İnönü, Ecevit, Baykal solcu değiller ama 15 Temmuz gecesi millet ve devlet ölümüne direnirken darbecilerin izin(!) ve hoşgörüleri(!) ile sıvıştıkları tankların arasından gittikleri güvenli evde çay kahve içerek iktidarın kendilerine teslim edilmesini bekleyen zihniyet solcu öyle mi?..

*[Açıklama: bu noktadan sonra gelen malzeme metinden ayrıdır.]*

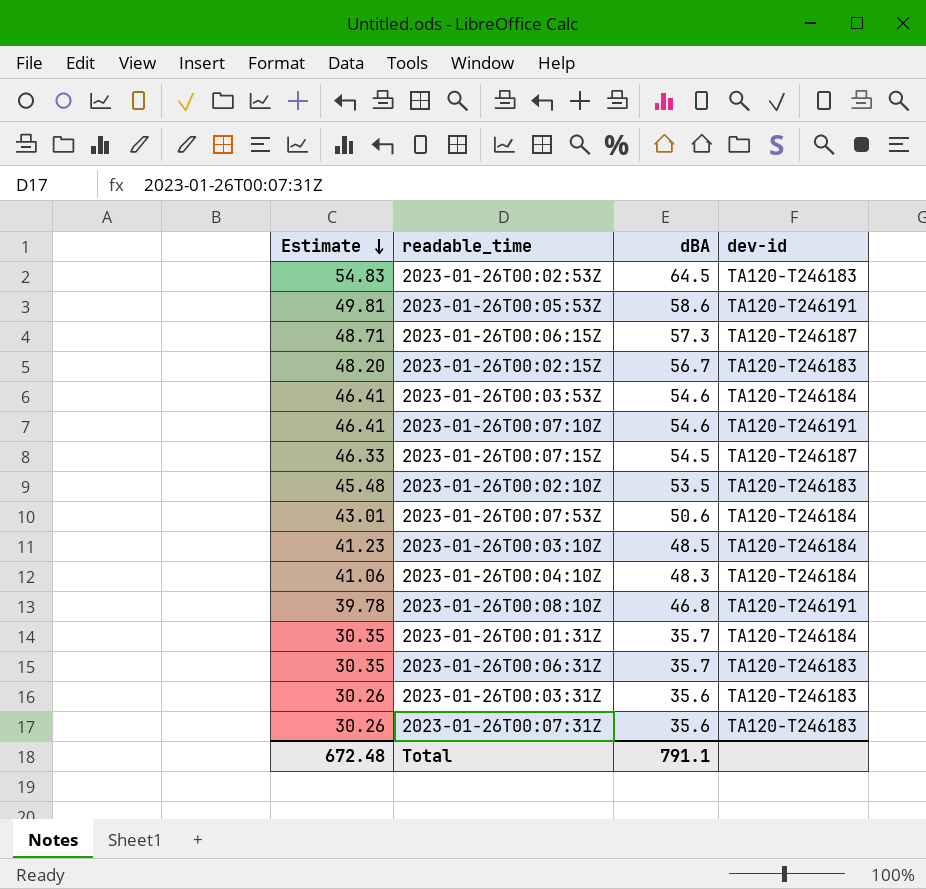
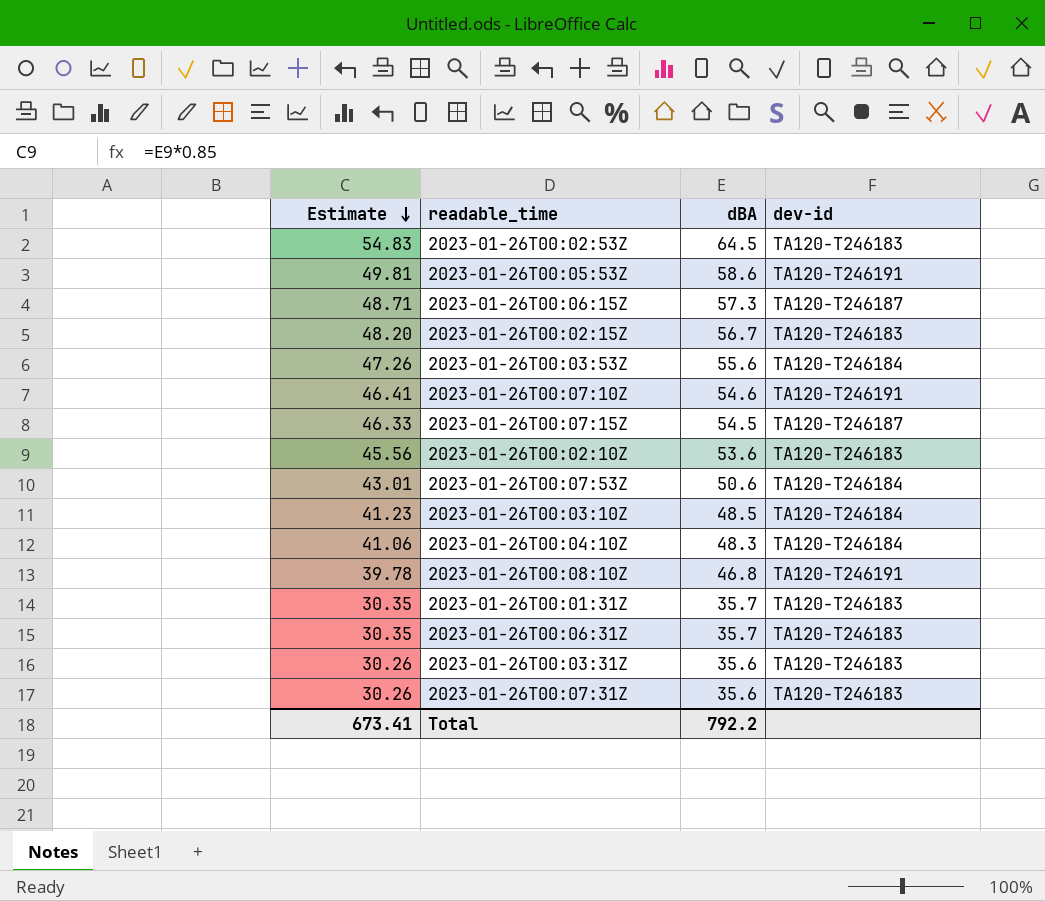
2023-01-26T00:03:53Z | Estimate: 46.41 -> 47.26
2023-01-26T00:03:53Z | dBA: 54.6 -> 55.6
2023-01-26T00:02:10Z | Estimate: 45.48 -> 45.56
2023-01-26T00:02:10Z | dBA: 53.5 -> 53.6
2023-01-26T00:01:31Z | dev-id: TA120-T246184 -> TA120-T246183
Total | Estimate: 672.48 -> 673.41
Total | dBA: 791.1 -> 792.2

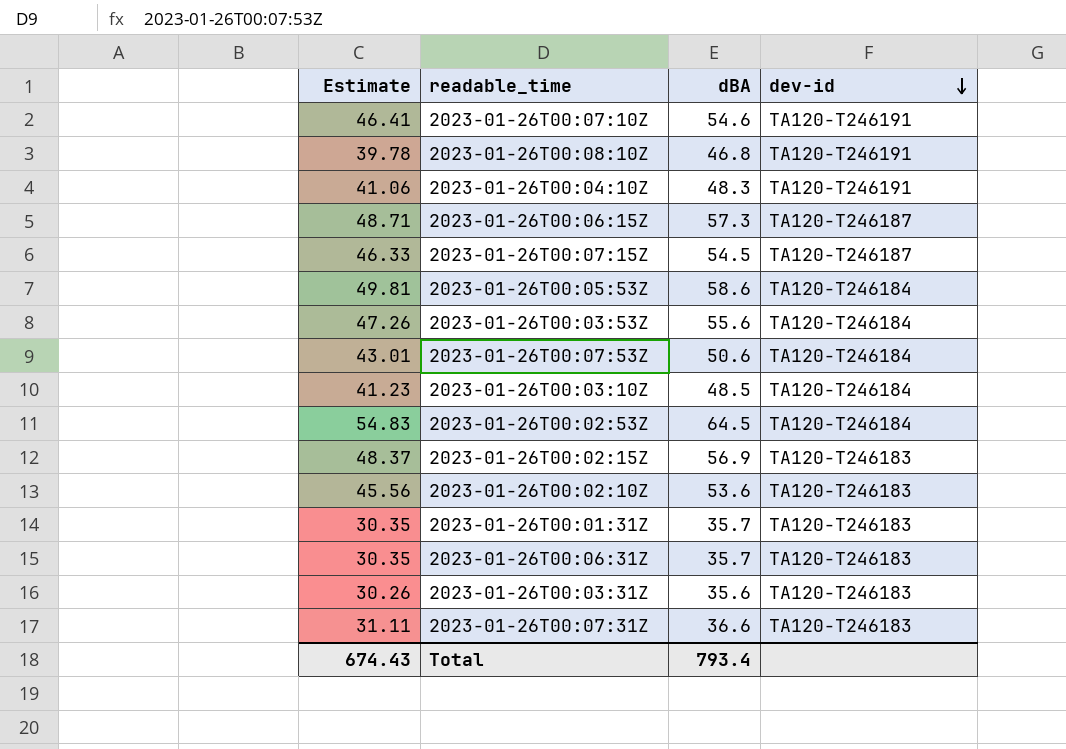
row order: Estimate descending -> dev-id descending
2023-01-26T00:04:10Z | dev-id: TA120-T246184 -> TA120-T246191
2023-01-26T00:05:53Z | dev-id: TA120-T246191 -> TA120-T246184
2023-01-26T00:02:53Z | dev-id: TA120-T246183 -> TA120-T246184
2023-01-26T00:02:15Z | Estimate: 48.20 -> 48.37
2023-01-26T00:02:15Z | dBA: 56.7 -> 56.9
2023-01-26T00:07:31Z | Estimate: 30.26 -> 31.11
2023-01-26T00:07:31Z | dBA: 35.6 -> 36.6
Total | Estimate: 673.41 -> 674.43
Total | dBA: 792.2 -> 793.4

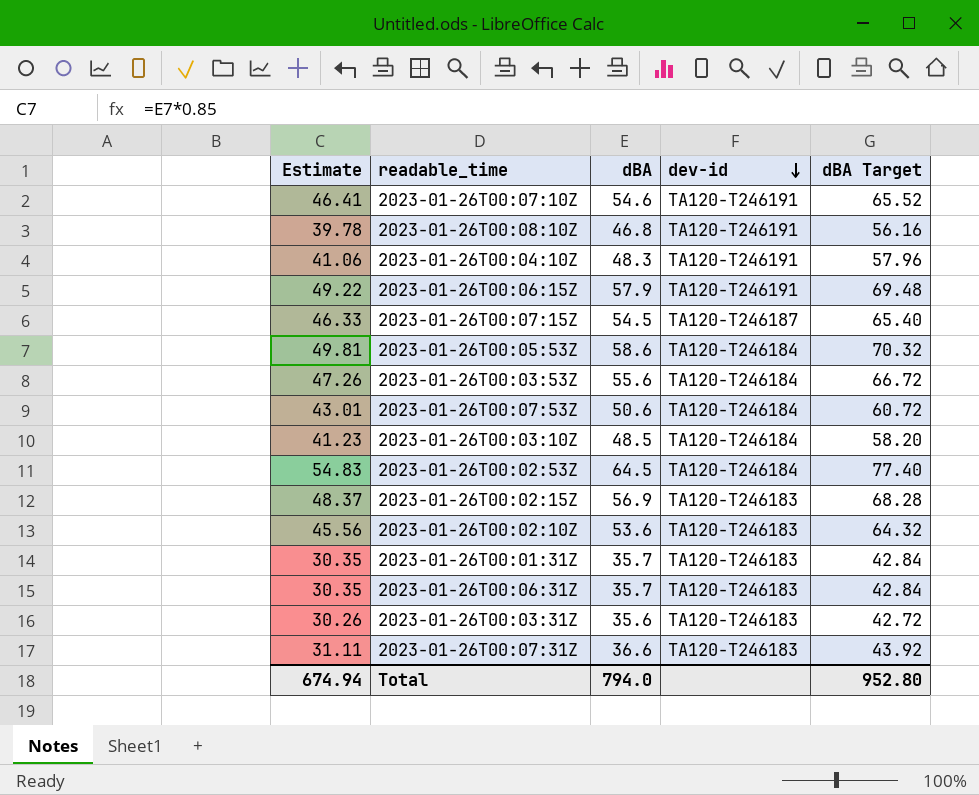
column dBA Target | formula: none -> [dBA] * 1.2
2023-01-26T00:06:15Z | Estimate: 48.71 -> 49.22
2023-01-26T00:06:15Z | dBA: 57.3 -> 57.9
2023-01-26T00:06:15Z | dev-id: TA120-T246187 -> TA120-T246191
Total | Estimate: 674.43 -> 674.94
Total | dBA: 793.4 -> 794.0

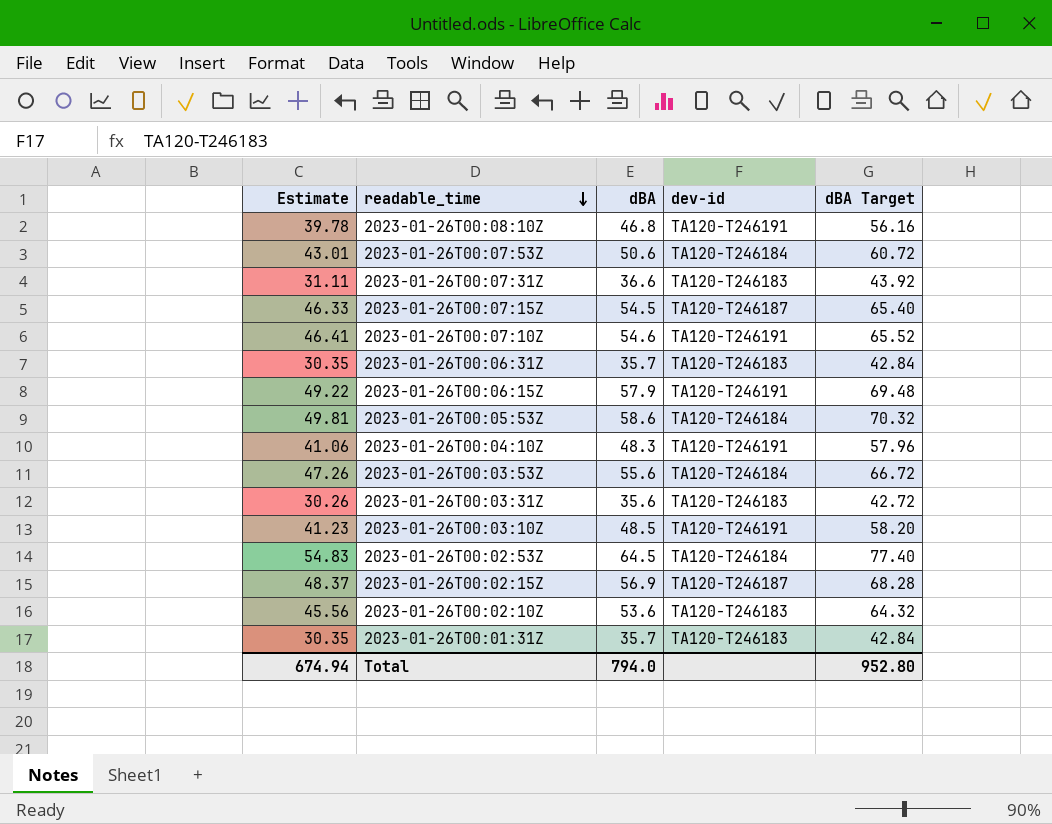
row order: dev-id descending -> readable_time descending
2023-01-26T00:03:10Z | dev-id: TA120-T246184 -> TA120-T246191
2023-01-26T00:02:15Z | dev-id: TA120-T246183 -> TA120-T246187

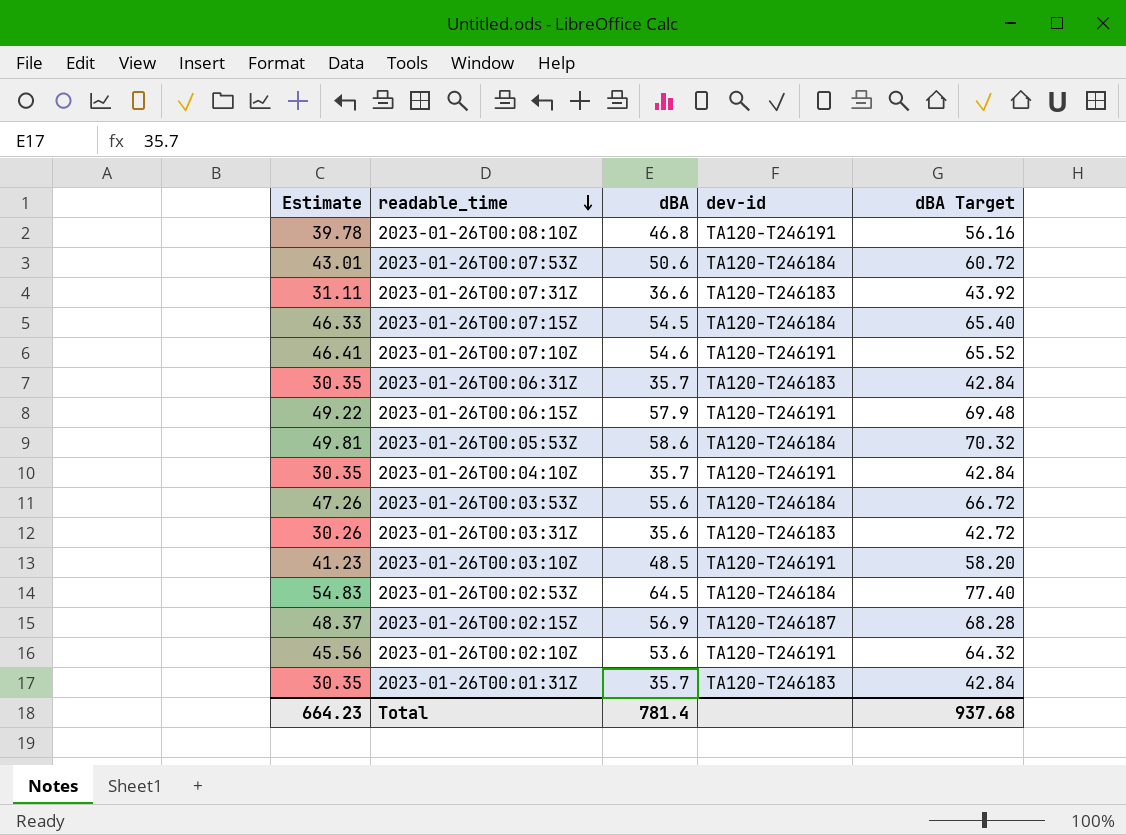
2023-01-26T00:07:15Z | dev-id: TA120-T246187 -> TA120-T246184
2023-01-26T00:04:10Z | Estimate: 41.06 -> 30.35
2023-01-26T00:04:10Z | dBA: 48.3 -> 35.7
2023-01-26T00:04:10Z | dBA Target: 57.96 -> 42.84
2023-01-26T00:02:10Z | dev-id: TA120-T246183 -> TA120-T246191
Total | Estimate: 674.94 -> 664.23
Total | dBA: 794.0 -> 781.4
Total | dBA Target: 952.80 -> 937.68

O zaman Livaneli’ye soralım;
12 Mart 1971 muhtırasından sonra Nihat Erim hükümetinin Amerika’nın baskısıyla koyduğu haşhaş ekim yasağını kim kaldırdı?
Bülent Ecevit..
ABD’nin ambargosuna neden olan Kıbrıs Barış harekatı hangi hükümet döneminde gerçekleştirildi?..
Bülent Ecevit/Necmettin Erbakan..
ABD’nin adamı olan birisi haşhaş yasağını kaldırabilir miydi?..

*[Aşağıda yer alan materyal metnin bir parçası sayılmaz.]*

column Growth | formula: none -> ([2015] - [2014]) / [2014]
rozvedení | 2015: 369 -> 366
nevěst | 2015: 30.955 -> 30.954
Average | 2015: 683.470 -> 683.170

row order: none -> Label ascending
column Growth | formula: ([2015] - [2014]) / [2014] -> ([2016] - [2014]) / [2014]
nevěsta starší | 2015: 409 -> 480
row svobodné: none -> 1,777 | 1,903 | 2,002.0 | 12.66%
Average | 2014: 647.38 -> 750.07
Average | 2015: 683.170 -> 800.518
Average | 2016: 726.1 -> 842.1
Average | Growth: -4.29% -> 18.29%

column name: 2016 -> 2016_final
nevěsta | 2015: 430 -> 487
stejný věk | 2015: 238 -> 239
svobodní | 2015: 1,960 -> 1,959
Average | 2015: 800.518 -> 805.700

ABD’nin adamı olan birileri ABD’nin kesinlikle karşı olduğu ve bu nedenle silah ambargosu uyguladığı Kıbrıs Barış harekatını göze alabilir miydi?..

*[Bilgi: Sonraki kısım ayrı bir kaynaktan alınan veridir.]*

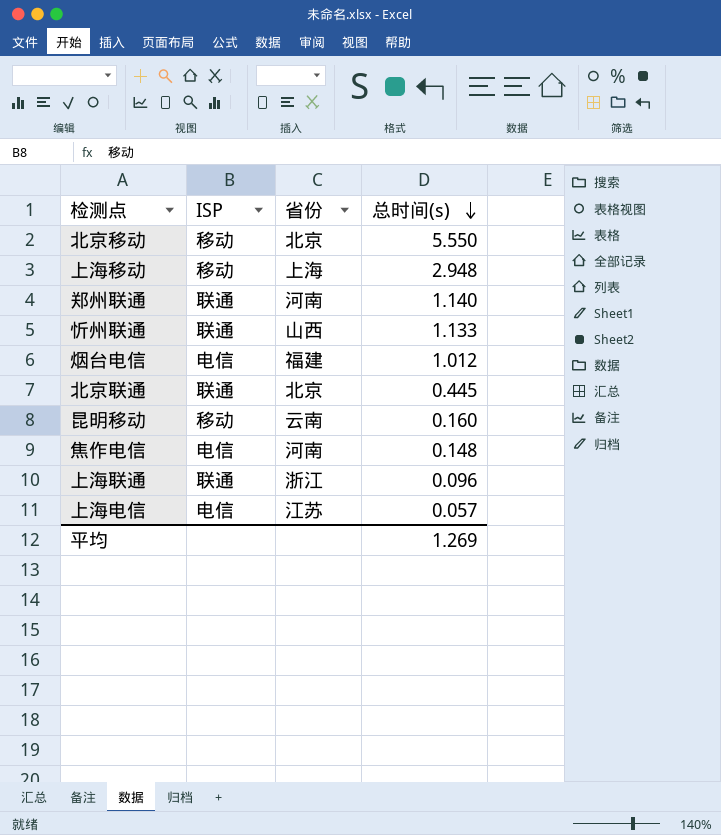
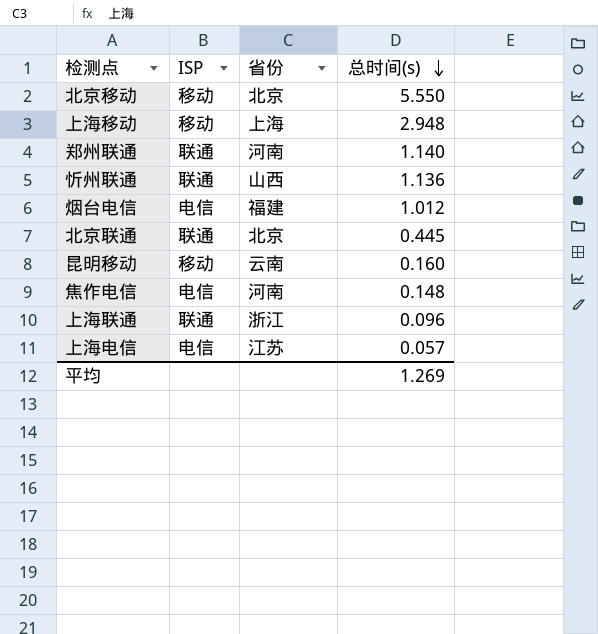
忻州联通 | 总时间(s): 1.133 -> 1.136

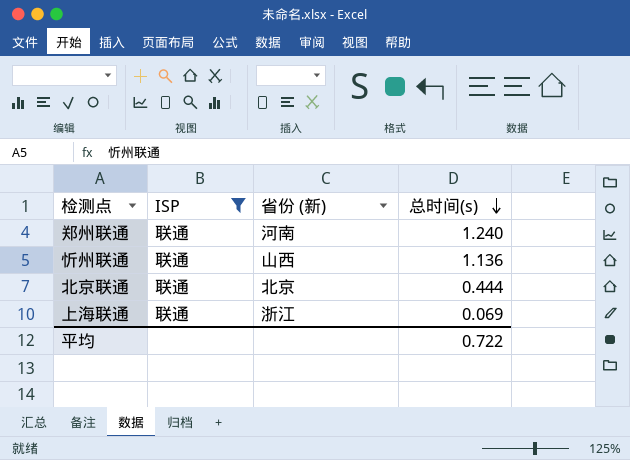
filter: none -> ISP = 联通
column name: 省份 -> 省份 (新)
郑州联通 | 总时间(s): 1.140 -> 1.240
北京联通 | 总时间(s): 0.445 -> 0.444
上海联通 | 总时间(s): 0.096 -> 0.069
平均 | 总时间(s): 1.269 -> 0.722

Livaneli ne kadar gizlemeyle çalışırsa çalışsın (ki nafile bir çabadır) ABD’nin en sadık uşağı ve beslemesi Fetö’nün 2010 yılında Deniz Baykal’ın kasetlerini yayınlaması Kemal Kılıçdaroğlu’na Genel Başkanlık yolunu açmıştır.
Livaneli’ye göre; “İsmet İnönü’nün yerine Ecevit’in getirilmesi bir operasyondu; darbe gibi bir şeydi” ama Fetö’nün bir benzerini MHP’ye de çektiği kaset operasyonu sağduyulu siyasetin gereğiydi öyle mi?..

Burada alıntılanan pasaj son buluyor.